By Yasin Ebrahim
Investing.com – The dollar climbed against its rivals Friday as data showing ongoing strength in the U.S. services sector offset a continued slowing in manufacturing to a three-year low.
The U.S. dollar index, which measures the greenback against a trade-weighted basket of six major currencies, rose by 0.18% to 97.87.
The IHS Markit flash purchasing managers index for manufacturing slipped to a three-month low in January, but the services PMI rose to the highest level since last March.
Strength in the greenback was also supported by plunge in the pound and euro.
GBP/USD fell 0.29% to $1.308 and more losses could follow when trade negotiations between the U.K. and the EU begin after the U.K. leaves the trading bloc on Jan. 31, said Jane Foley, senior foreign-exchange strategist at Rabobank.
"Once those negotiations get underway in February and March, some of us could be in for a rude awakening," Foley added.

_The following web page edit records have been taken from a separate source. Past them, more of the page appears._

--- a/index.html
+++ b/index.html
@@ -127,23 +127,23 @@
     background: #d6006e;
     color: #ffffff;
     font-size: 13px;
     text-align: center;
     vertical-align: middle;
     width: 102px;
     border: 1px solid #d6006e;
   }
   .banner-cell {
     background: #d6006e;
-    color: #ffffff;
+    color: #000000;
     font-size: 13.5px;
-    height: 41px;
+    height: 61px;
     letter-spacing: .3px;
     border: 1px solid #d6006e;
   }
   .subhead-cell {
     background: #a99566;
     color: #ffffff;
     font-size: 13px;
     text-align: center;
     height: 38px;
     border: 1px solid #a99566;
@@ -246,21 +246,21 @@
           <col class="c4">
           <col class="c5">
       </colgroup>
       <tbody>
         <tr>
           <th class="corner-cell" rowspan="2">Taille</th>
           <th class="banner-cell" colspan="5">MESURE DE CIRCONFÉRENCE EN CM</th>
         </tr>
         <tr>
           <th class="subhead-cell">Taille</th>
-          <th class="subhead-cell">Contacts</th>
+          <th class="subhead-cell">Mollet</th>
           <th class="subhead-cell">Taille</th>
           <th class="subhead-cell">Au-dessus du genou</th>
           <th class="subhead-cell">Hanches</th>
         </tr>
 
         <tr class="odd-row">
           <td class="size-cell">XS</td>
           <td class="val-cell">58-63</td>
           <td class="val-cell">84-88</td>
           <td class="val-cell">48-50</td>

EUR/USD fell 0.20% to $.1013 shrugging off better-than-expected PMIs from Germany amid expectations that the European Central Bank is set to persist with negative rates at least until the end of the year.
USD/JPY fell 0.21% to $109.26 as the yen was supported by an uptick in safe-demand after the CDC confirmed that a second case of the coronavirus had been identified in the U.S.
USD/CAD rose 0.18% to C$1.315 as oil prices continued to retreat on fears that a continued spread of the virus could dent air travel, keeping a lid on oil demand.